WORK TO COMPLETE » Your answer must be the records below, given again exactly, with no pictures in it.

[Before-and-after change records]
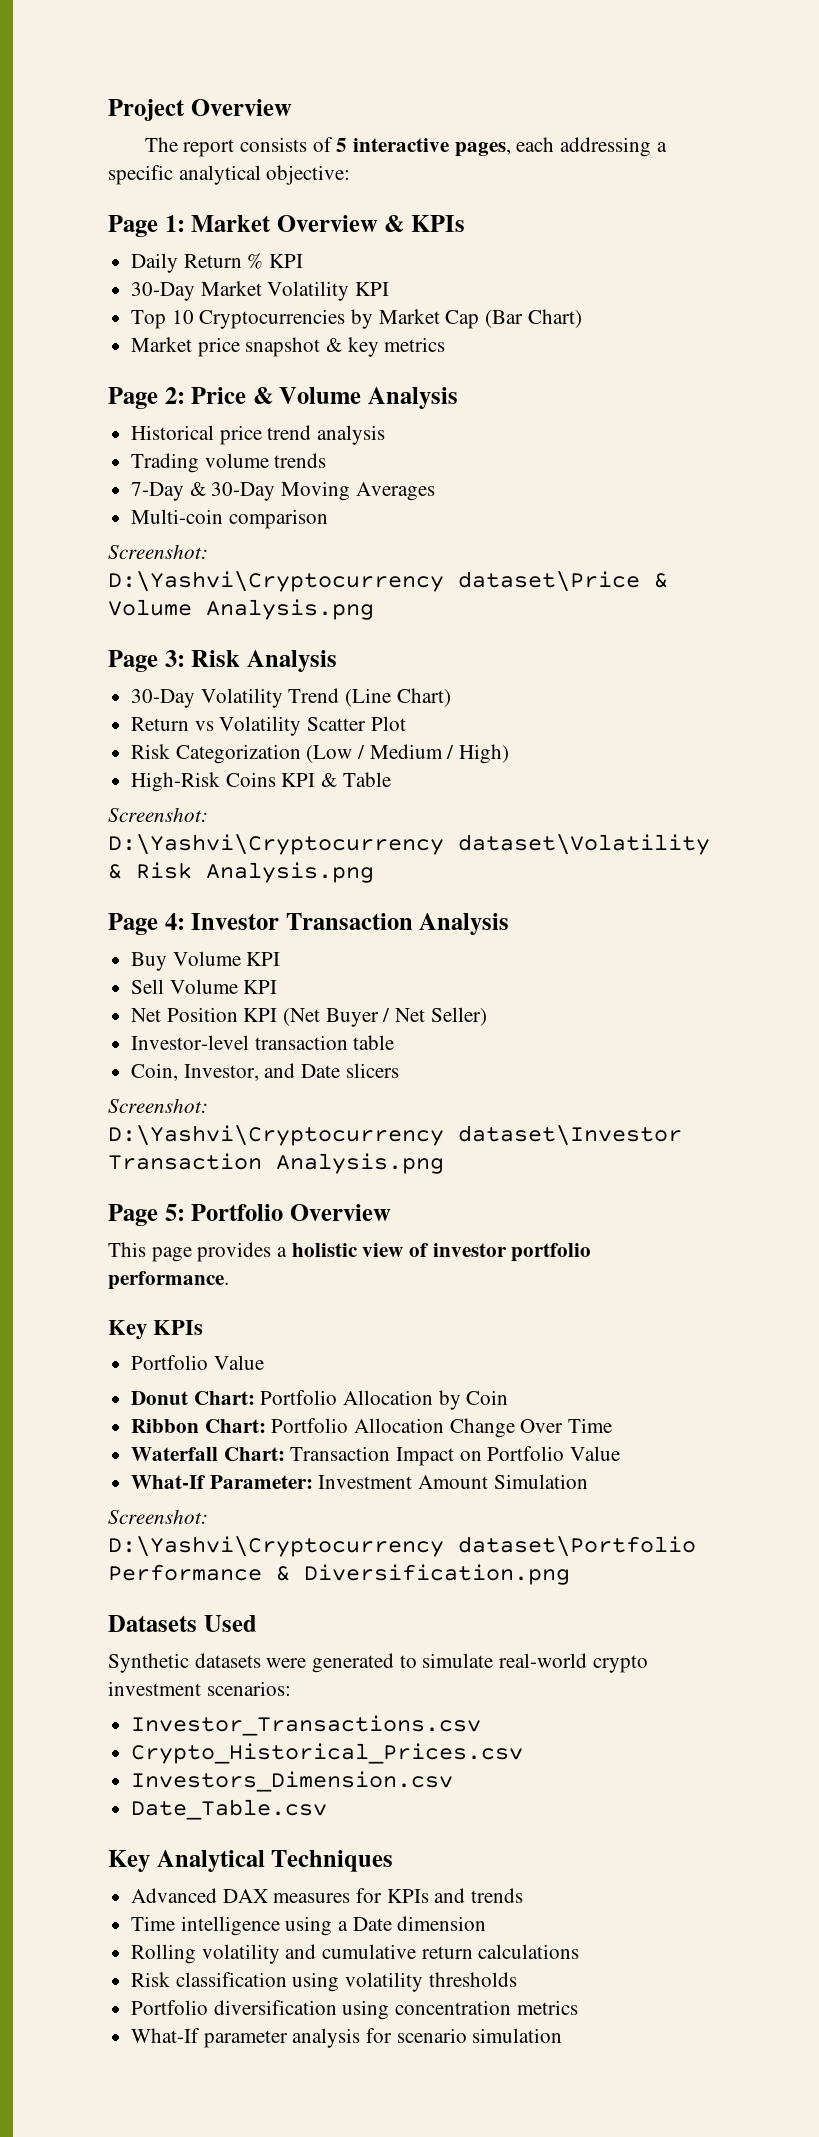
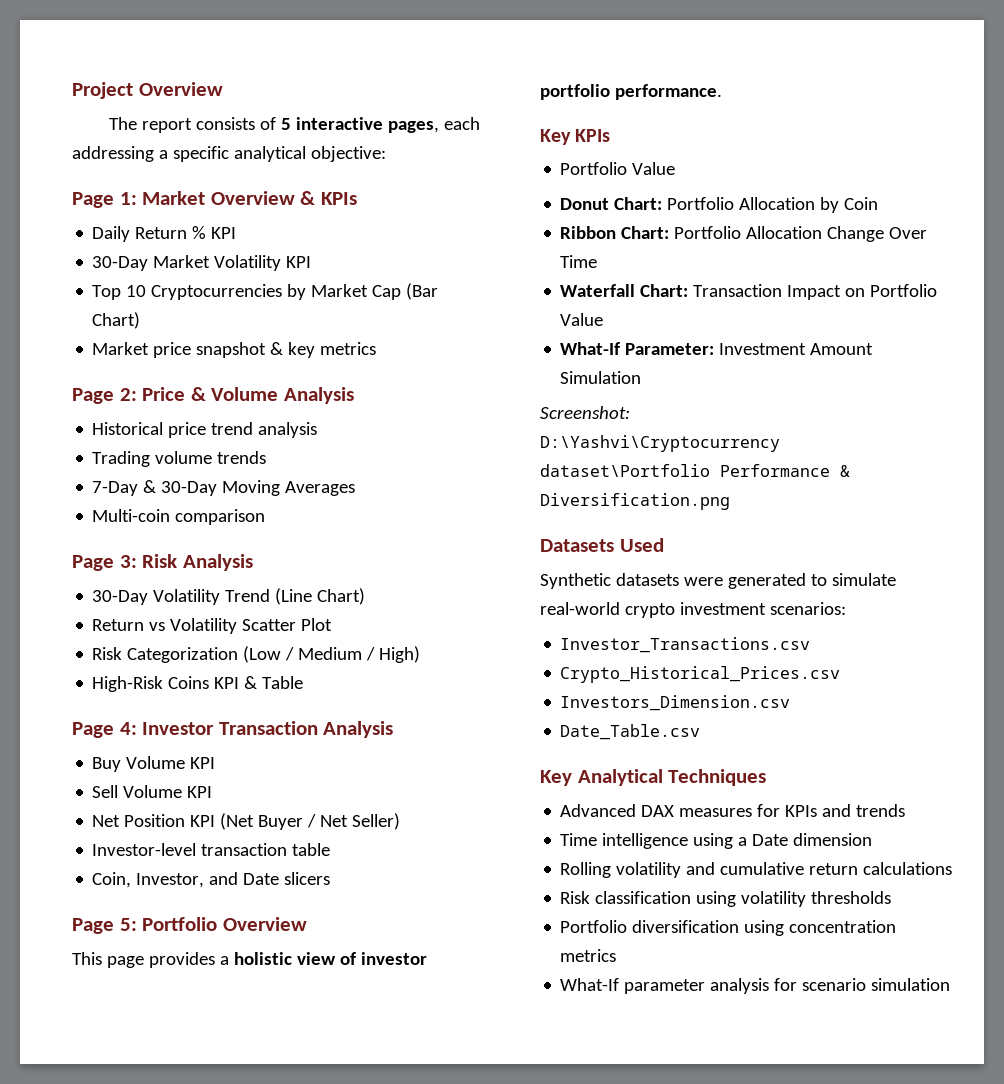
  Multi-coin comparison
- Screenshot:
- D:\Yashvi\Cryptocurrency dataset\Price & Volume Analysis.png
  High-Risk Coins KPI & Table
- Screenshot:
- D:\Yashvi\Cryptocurrency dataset\Volatility & Risk Analysis.png
  Coin, Investor, and Date slicers
- Screenshot:
- D:\Yashvi\Cryptocurrency dataset\Investor Transaction Analysis.png

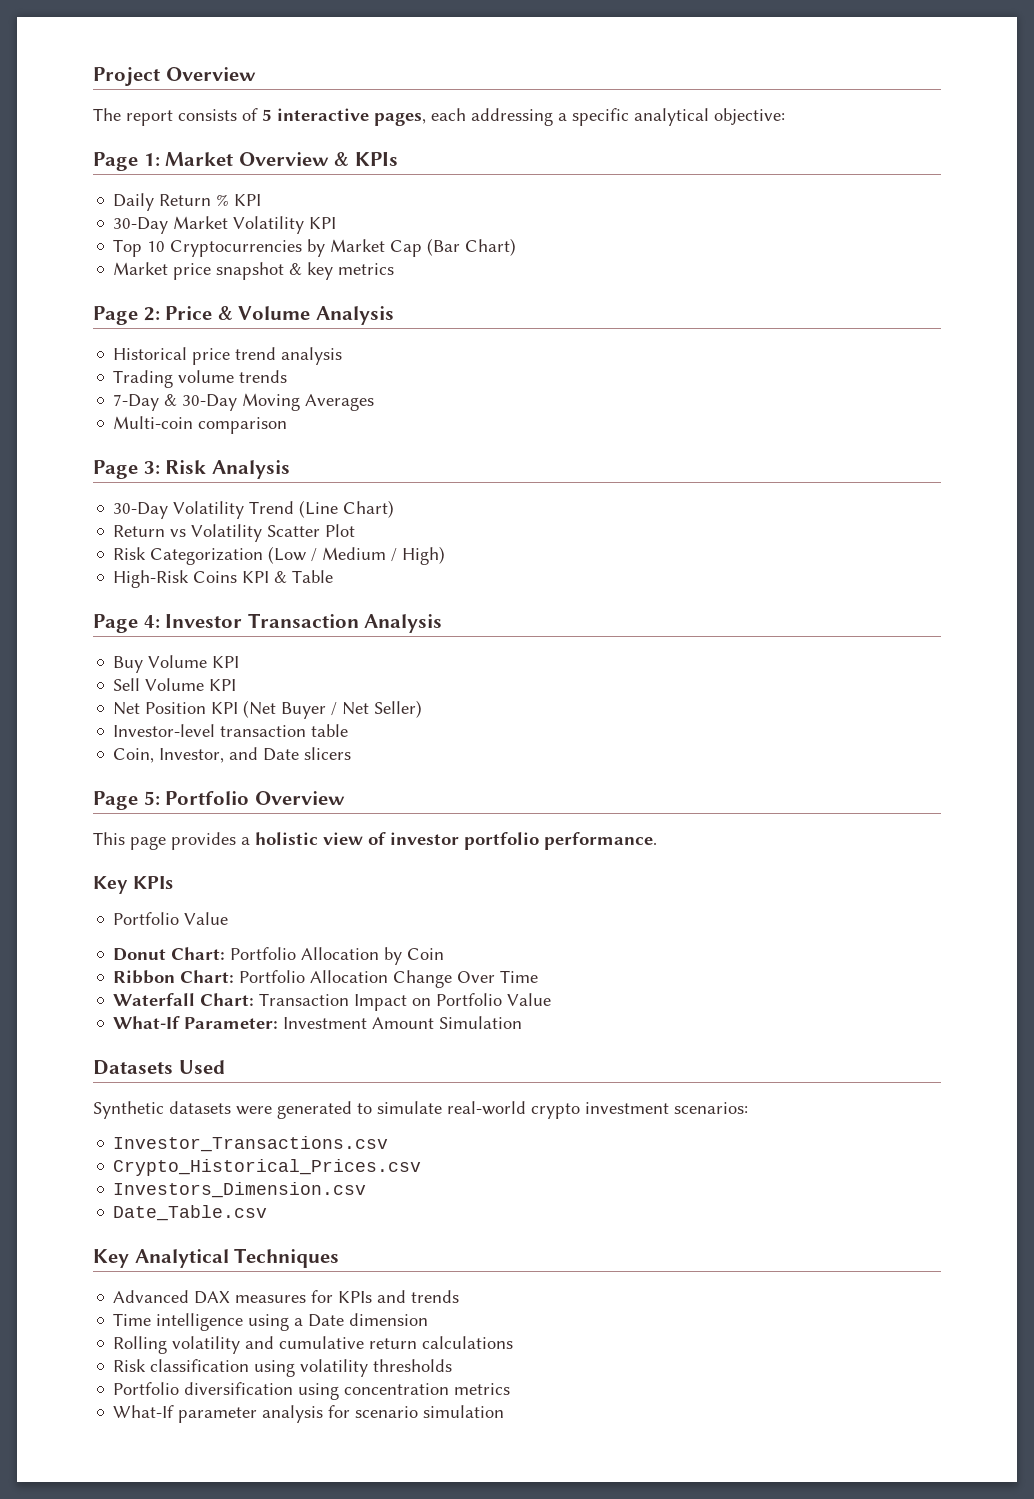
- Screenshot:
- D:\Yashvi\Cryptocurrency dataset\Portfolio Performance & Diversification.png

TASK OUTPUT »
  Multi-coin comparison
- Screenshot:
- D:\Yashvi\Cryptocurrency dataset\Price & Volume Analysis.png
  High-Risk Coins KPI & Table
- Screenshot:
- D:\Yashvi\Cryptocurrency dataset\Volatility & Risk Analysis.png
  Coin, Investor, and Date slicers
- Screenshot:
- D:\Yashvi\Cryptocurrency dataset\Investor Transaction Analysis.png

- Screenshot:
- D:\Yashvi\Cryptocurrency dataset\Portfolio Performance & Diversification.png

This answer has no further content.